Close

Top 5 employee engagement strategies

By Zöe Desroches
Message bubbles

You’ve spent months – years, even – hiring your dream team. Everyone brings a unique experience, perspective, and their own flair to the group. But getting them to gel as a team isn’t always easy. And perhaps some of the long-term employees are less enthusiastic, showing up late to meetings, passing up training opportunities, and skipping your team’s social plans. You start to worry they have one foot out the door, or maybe both feet. What happened?
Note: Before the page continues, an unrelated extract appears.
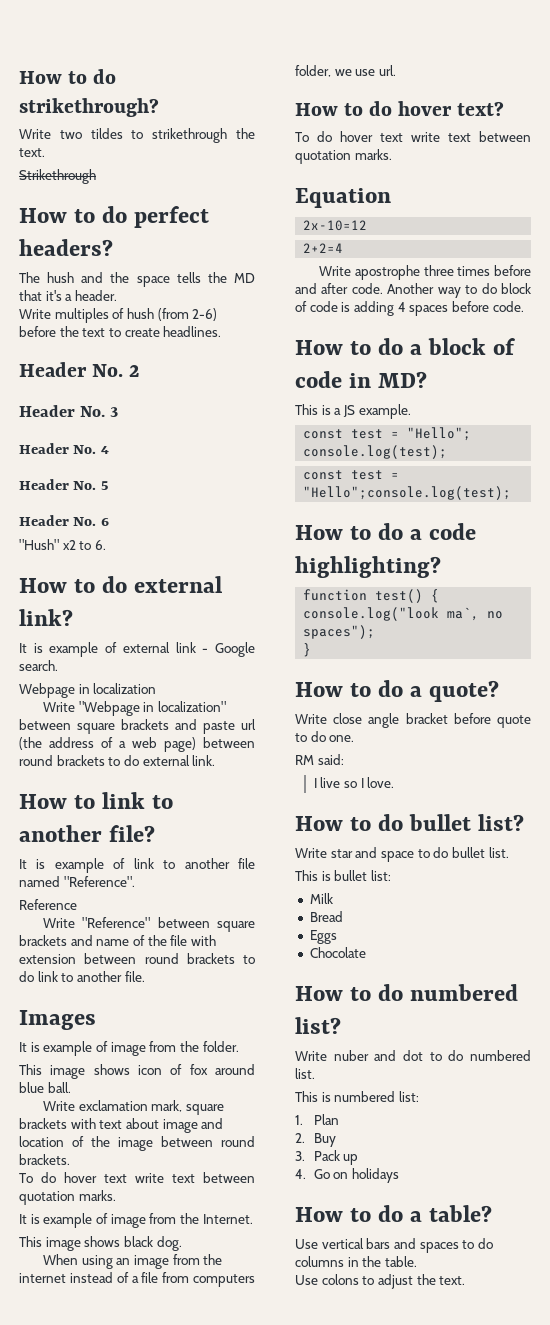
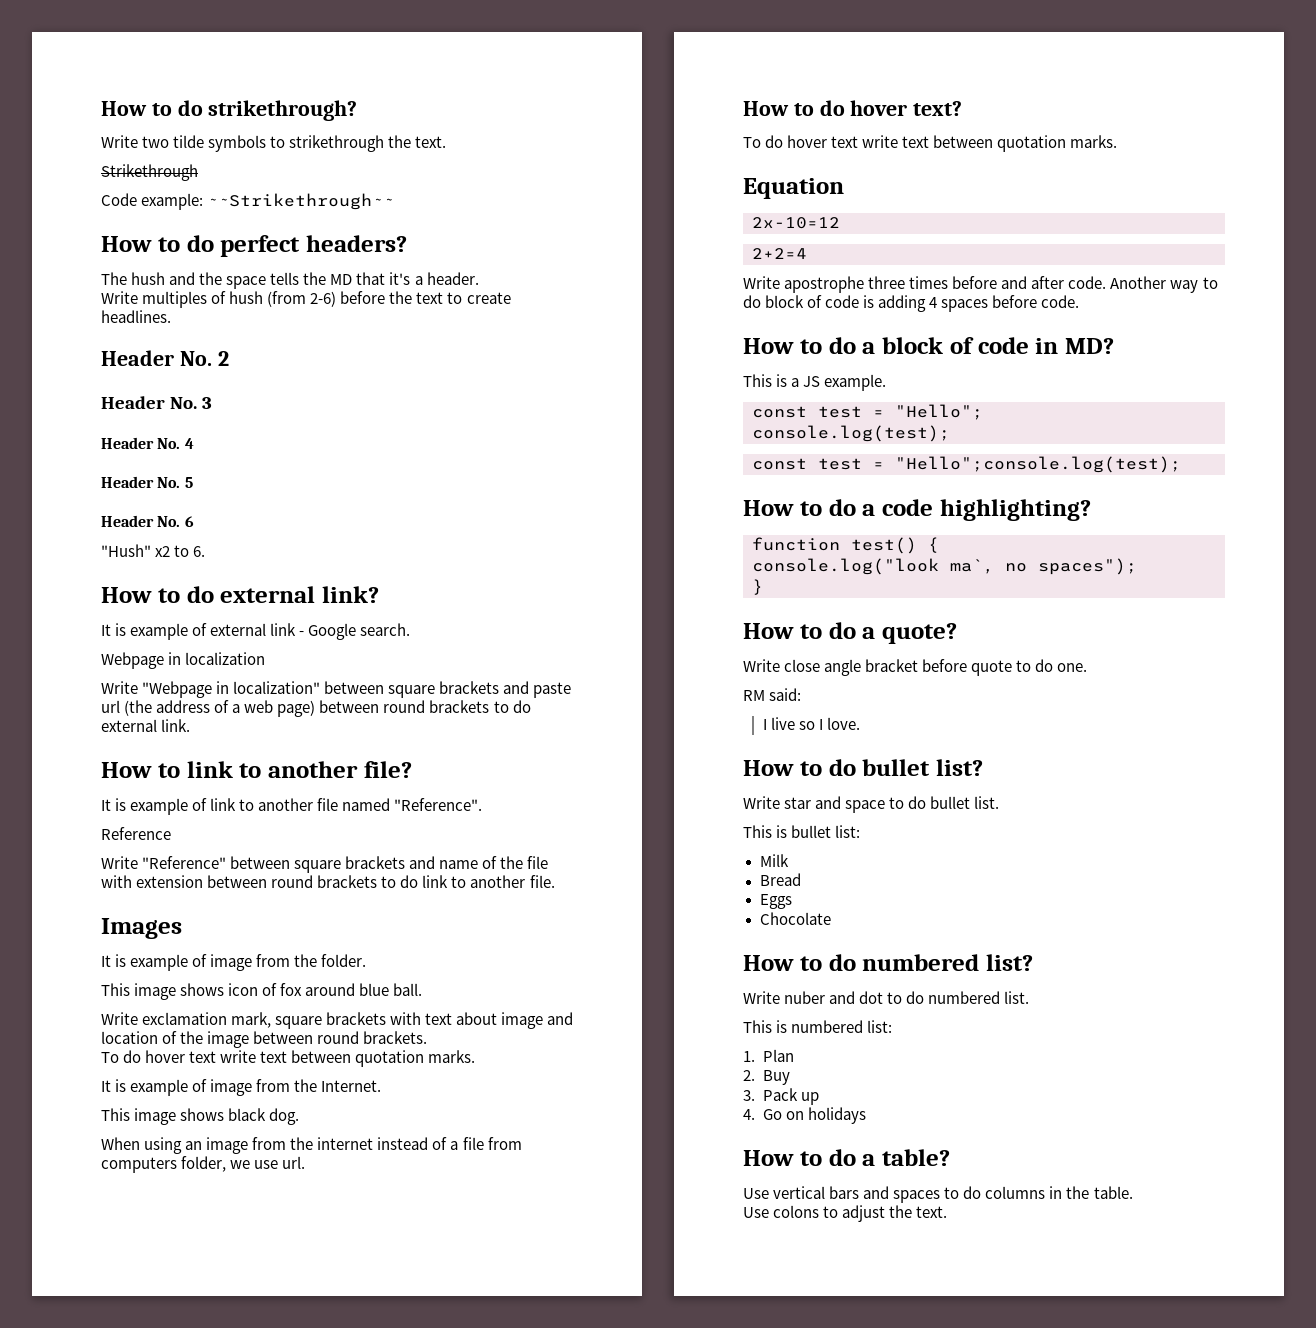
- Write two tildes to strikethrough the text.
+ Write two tilde symbols to strikethrough the text.
+ Code example: ~~Strikethrough~~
Low employee engagement – that’s what happened. And it can happen in any company, even cool tech startups with game rooms and micro-kitchens. To avoid this kind of distancing, it’s crucial for People and HR teams to ensure people are satisfied in their roles, staying connected to their colleagues – and enthusiastic about doing their best work. In this section of the Atlassian HR Guide, we take a look at five steps you can take to create the kind of meaningful engagement that keeps employees doing great work and even enjoying their jobs (and you won’t have to buy a billiards table to do it).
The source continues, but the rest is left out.